■ **WORK TASK**: Word-for-word reproduction, images excluded: copy every entry below.

■ **DATA EXTRACTS**:
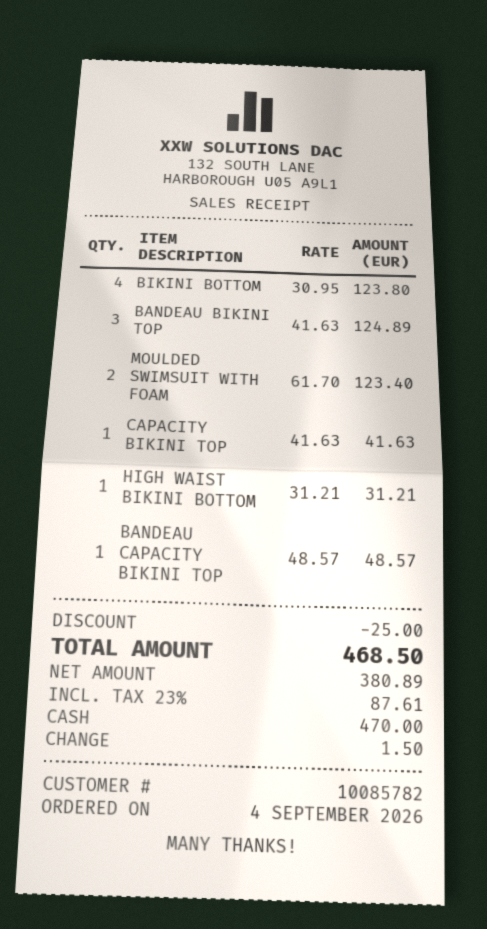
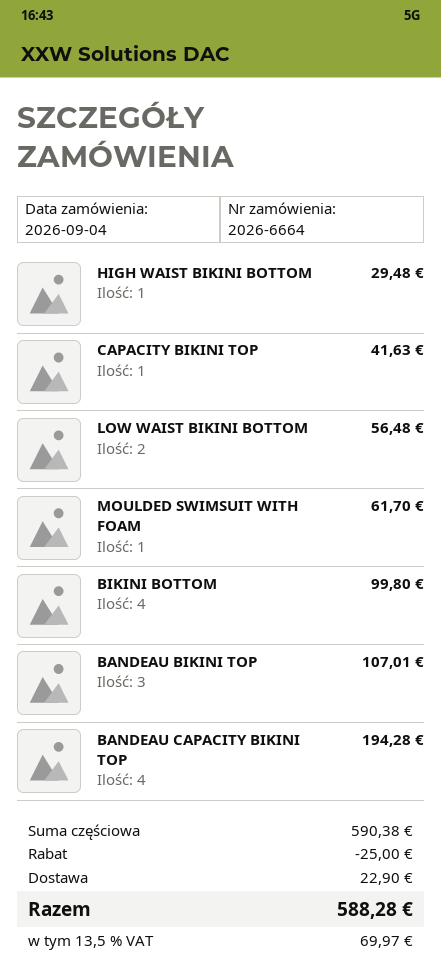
BIKINI BOTTOM: 4 for 123.80 -> 4 for 99.80
BANDEAU BIKINI TOP: 3 for 124.89 -> 3 for 107.01
MOULDED SWIMSUIT WITH FOAM: 2 for 123.40 -> 1 for 61.70
HIGH WAIST BIKINI BOTTOM: 1 for 31.21 -> 1 for 29.48
BANDEAU CAPACITY BIKINI TOP: 1 for 48.57 -> 4 for 194.28
LOW WAIST BIKINI BOTTOM: none -> 2 for 56.48
shipping: none -> 22.90
tax: 23% = 87.61 -> 13.5% = 69.97
total: 468.50 -> 588.28

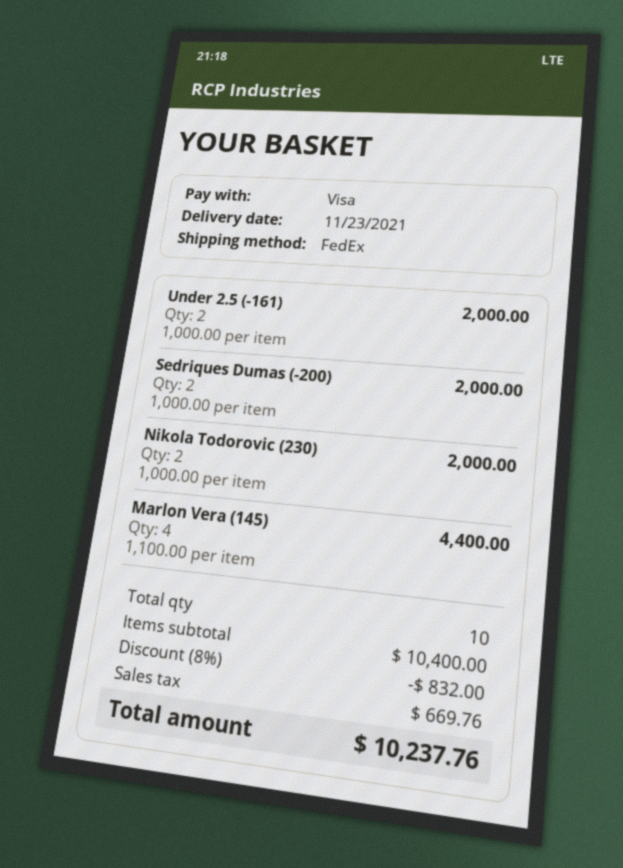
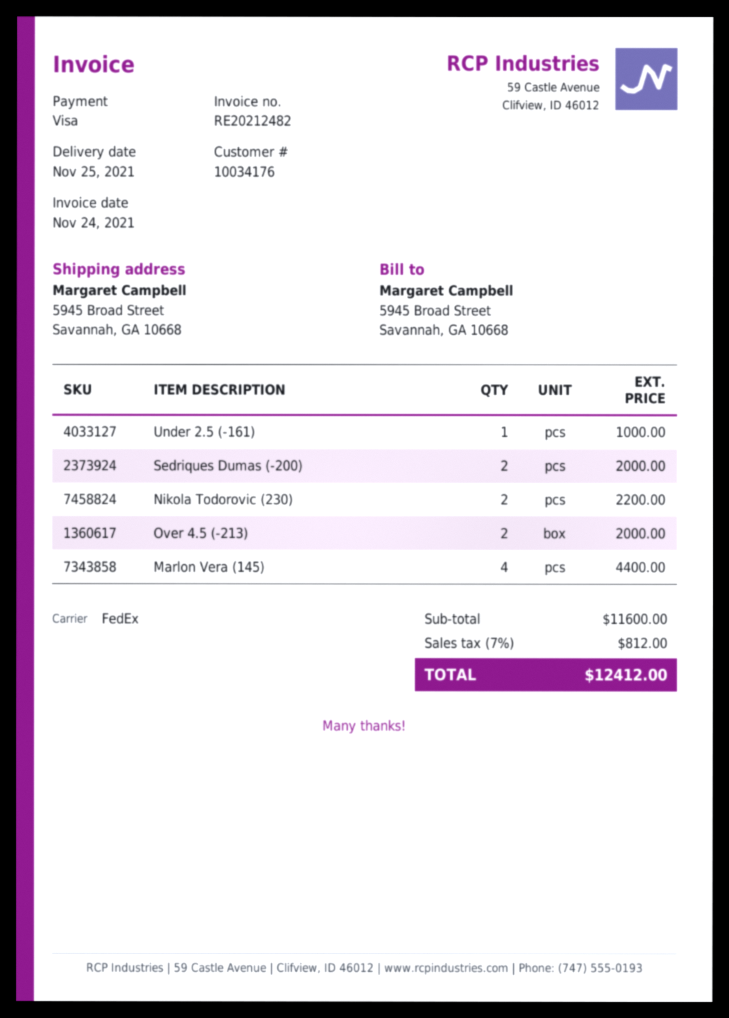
delivery date: 2021-11-23 -> 2021-11-25
Under 2.5 (-161): 2 for 2000.00 -> 1 for 1000.00
Nikola Todorovic (230): 2 for 2000.00 -> 2 for 2200.00
Over 4.5 (-213): none -> 2 for 2000.00
subtotal: 10400.00 -> 11600.00
discount: 8% = 832.00 -> none
tax: 669.76 -> 812.00
total: 10237.76 -> 12412.00

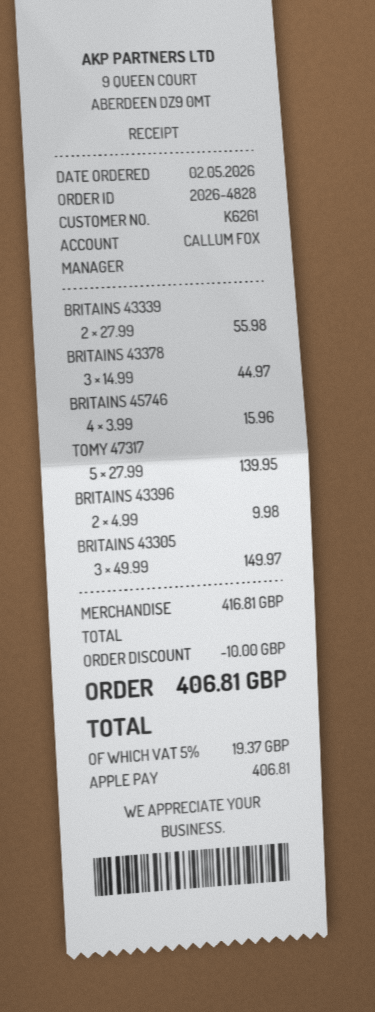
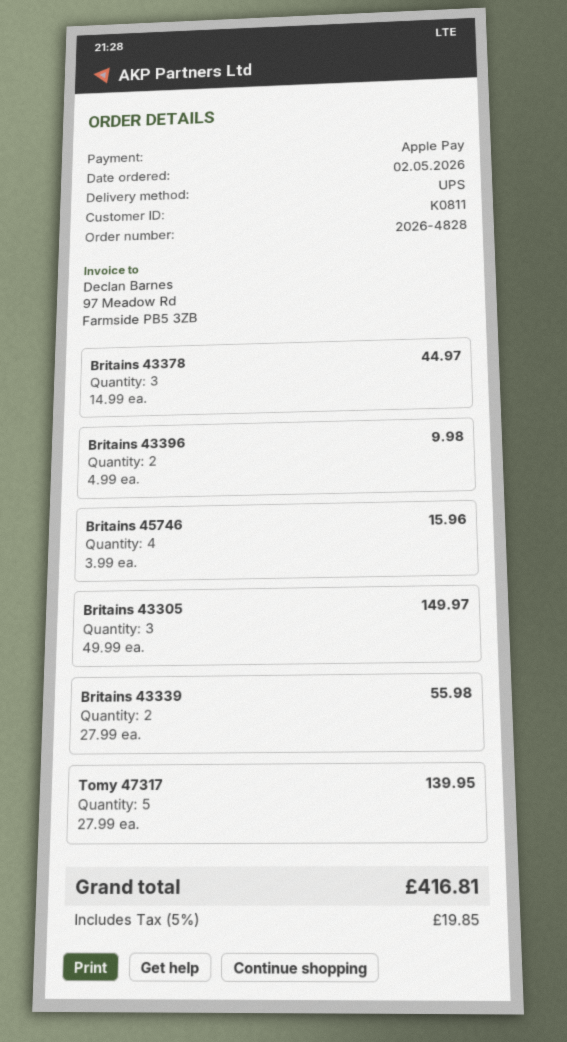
customer number: K6261 -> K0811
discount: 10.00 -> none
tax: 5% = 19.37 -> 5% = 19.85
total: 406.81 -> 416.81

■ **ANSWER SPACE**:
BIKINI BOTTOM: 4 for 123.80 -> 4 for 99.80
BANDEAU BIKINI TOP: 3 for 124.89 -> 3 for 107.01
MOULDED SWIMSUIT WITH FOAM: 2 for 123.40 -> 1 for 61.70
HIGH WAIST BIKINI BOTTOM: 1 for 31.21 -> 1 for 29.48
BANDEAU CAPACITY BIKINI TOP: 1 for 48.57 -> 4 for 194.28
LOW WAIST BIKINI BOTTOM: none -> 2 for 56.48
shipping: none -> 22.90
tax: 23% = 87.61 -> 13.5% = 69.97
total: 468.50 -> 588.28

delivery date: 2021-11-23 -> 2021-11-25
Under 2.5 (-161): 2 for 2000.00 -> 1 for 1000.00
Nikola Todorovic (230): 2 for 2000.00 -> 2 for 2200.00
Over 4.5 (-213): none -> 2 for 2000.00
subtotal: 10400.00 -> 11600.00
discount: 8% = 832.00 -> none
tax: 669.76 -> 812.00
total: 10237.76 -> 12412.00

customer number: K6261 -> K0811
discount: 10.00 -> none
tax: 5% = 19.37 -> 5% = 19.85
total: 406.81 -> 416.81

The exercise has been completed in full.